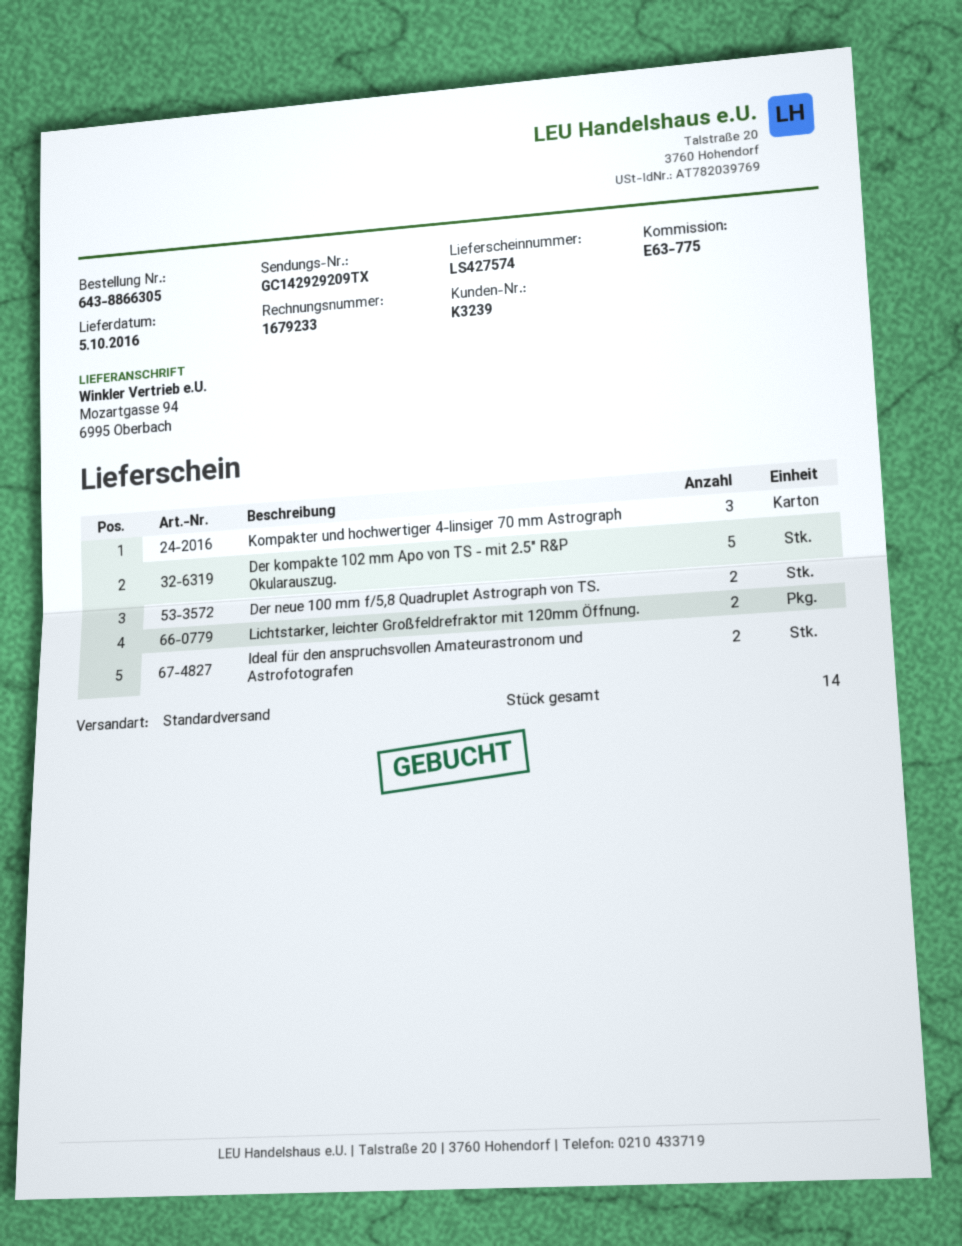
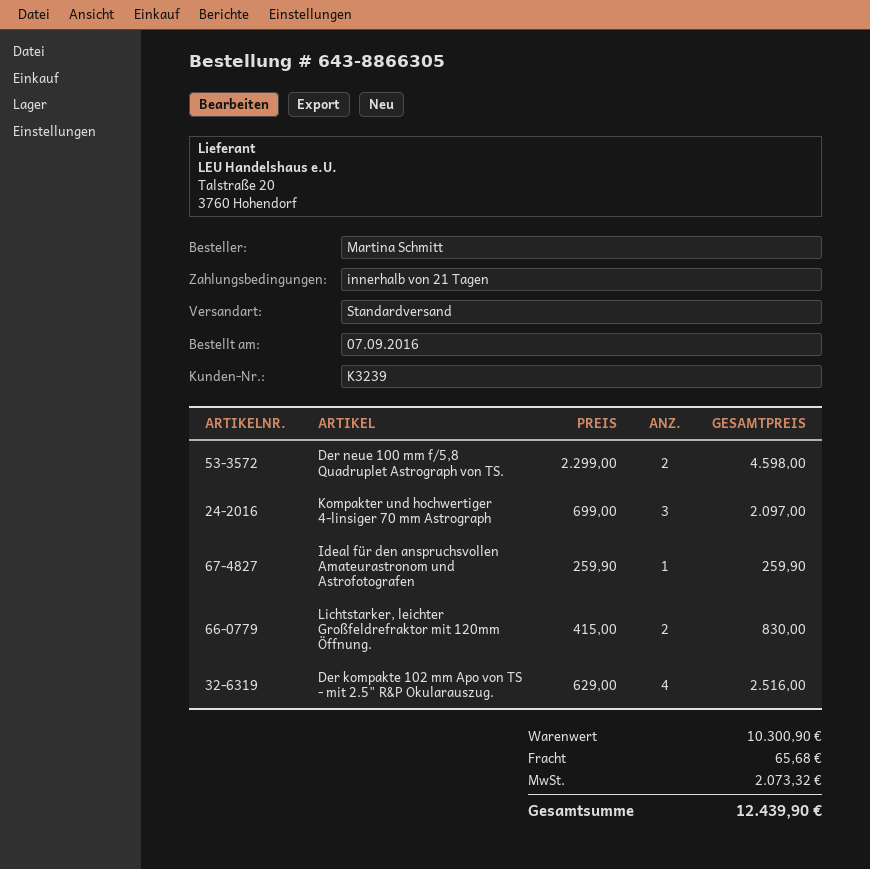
Der kompakte 102 mm Apo von TS - mit 2.5" R&P Okularauszug.: 5 -> 4
Ideal für den anspruchsvollen Amateurastronom und Astrofotografen: 2 -> 1

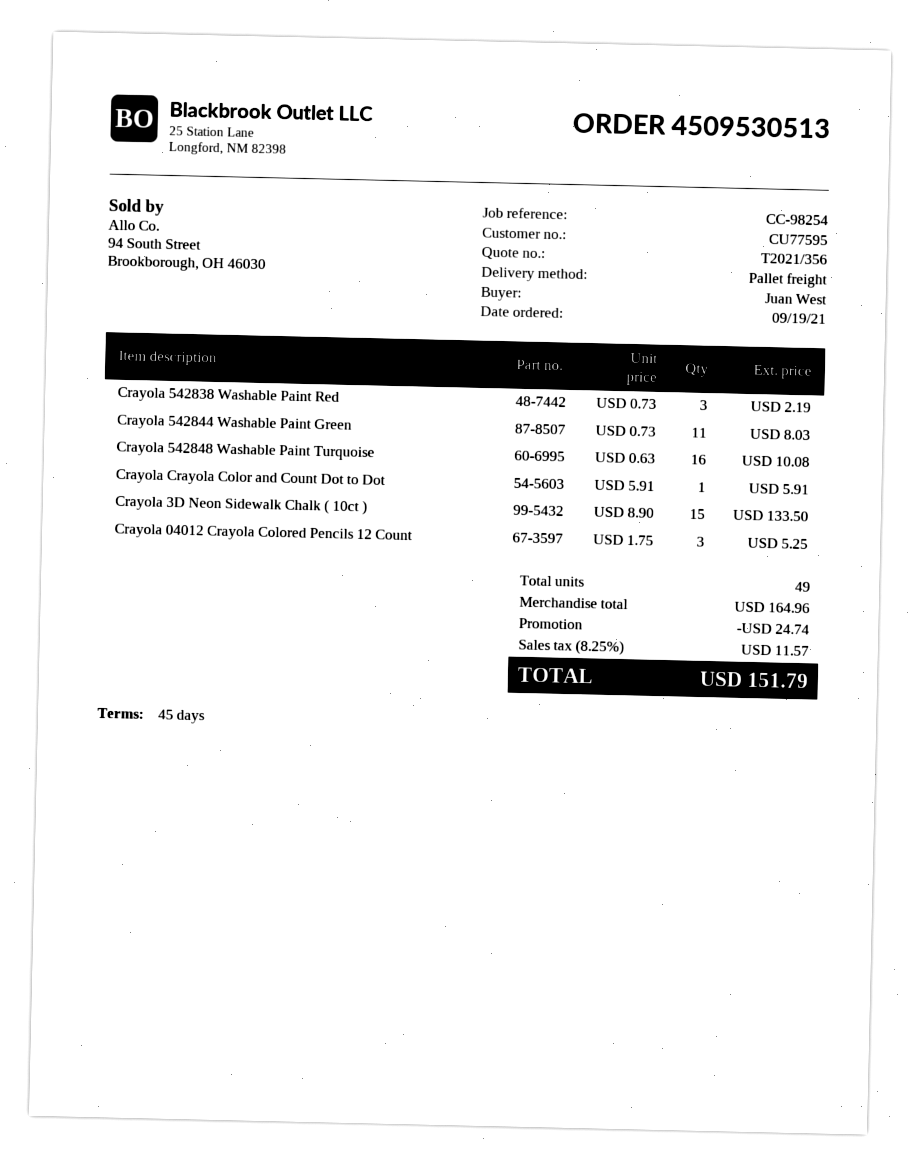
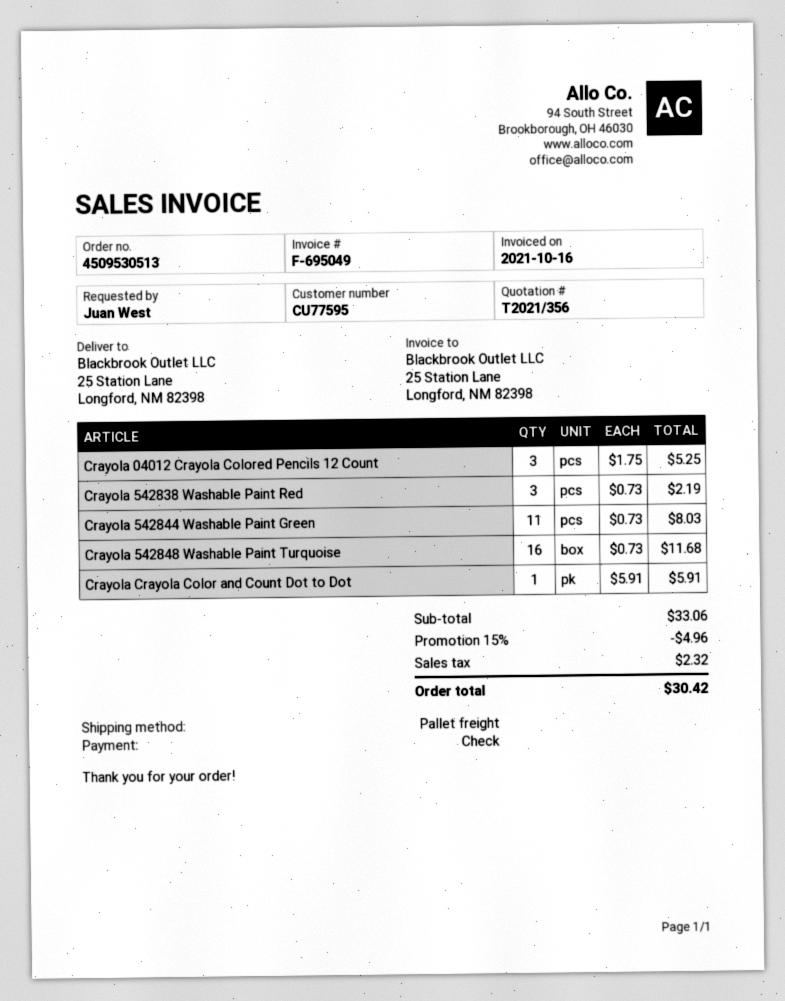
Crayola 542848 Washable Paint Turquoise: 16 x 0.63 = 10.08 -> 16 x 0.73 = 11.68
Crayola 3D Neon Sidewalk Chalk ( 10ct ): 15 x 8.90 = 133.50 -> none
subtotal: 164.96 -> 33.06
discount: 24.74 -> 4.96
tax: 11.57 -> 2.32
total: 151.79 -> 30.42

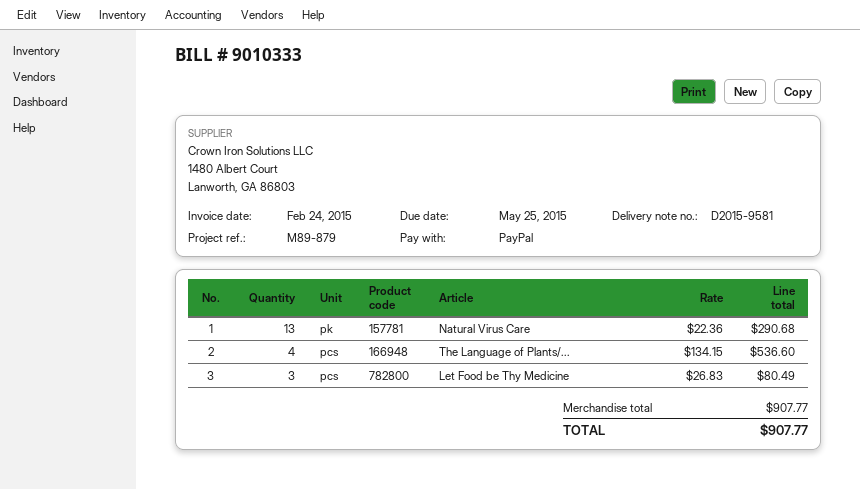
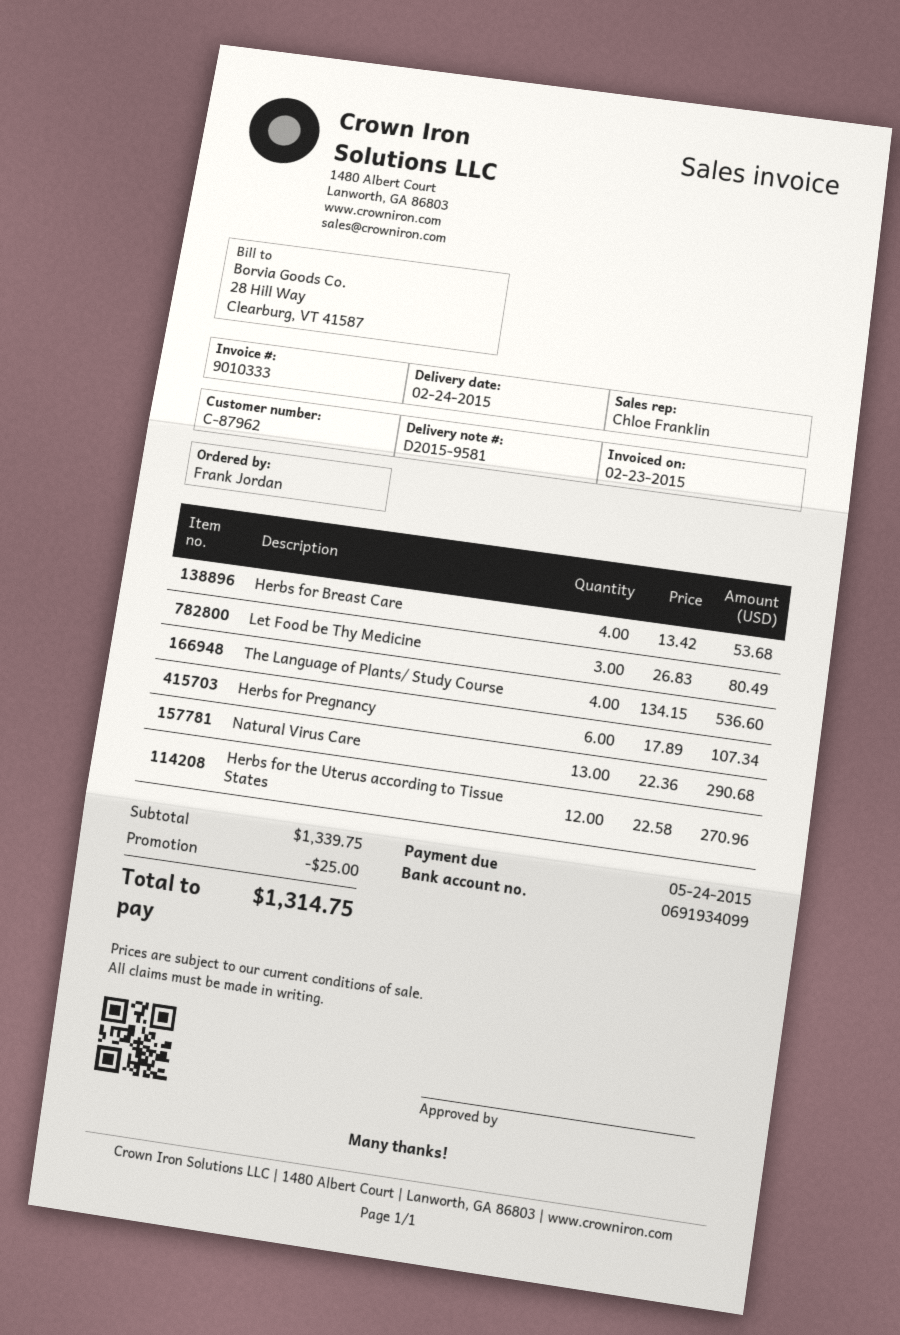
invoice date: 2015-02-24 -> 2015-02-23
due date: 2015-05-25 -> 2015-05-24
Herbs for Breast Care: none -> 4 x 13.42 = 53.68
Herbs for Pregnancy: none -> 6 x 17.89 = 107.34
Herbs for the Uterus according to Tissue States: none -> 12 x 22.58 = 270.96
subtotal: 907.77 -> 1339.75
discount: none -> 25.00
total: 907.77 -> 1314.75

*WORK REQUIRED*: Restate all entries above exactly, but not the images.

*RESULT FOR THIS TASK*:
Der kompakte 102 mm Apo von TS - mit 2.5" R&P Okularauszug.: 5 -> 4
Ideal für den anspruchsvollen Amateurastronom und Astrofotografen: 2 -> 1

Crayola 542848 Washable Paint Turquoise: 16 x 0.63 = 10.08 -> 16 x 0.73 = 11.68
Crayola 3D Neon Sidewalk Chalk ( 10ct ): 15 x 8.90 = 133.50 -> none
subtotal: 164.96 -> 33.06
discount: 24.74 -> 4.96
tax: 11.57 -> 2.32
total: 151.79 -> 30.42

invoice date: 2015-02-24 -> 2015-02-23
due date: 2015-05-25 -> 2015-05-24
Herbs for Breast Care: none -> 4 x 13.42 = 53.68
Herbs for Pregnancy: none -> 6 x 17.89 = 107.34
Herbs for the Uterus according to Tissue States: none -> 12 x 22.58 = 270.96
subtotal: 907.77 -> 1339.75
discount: none -> 25.00
total: 907.77 -> 1314.75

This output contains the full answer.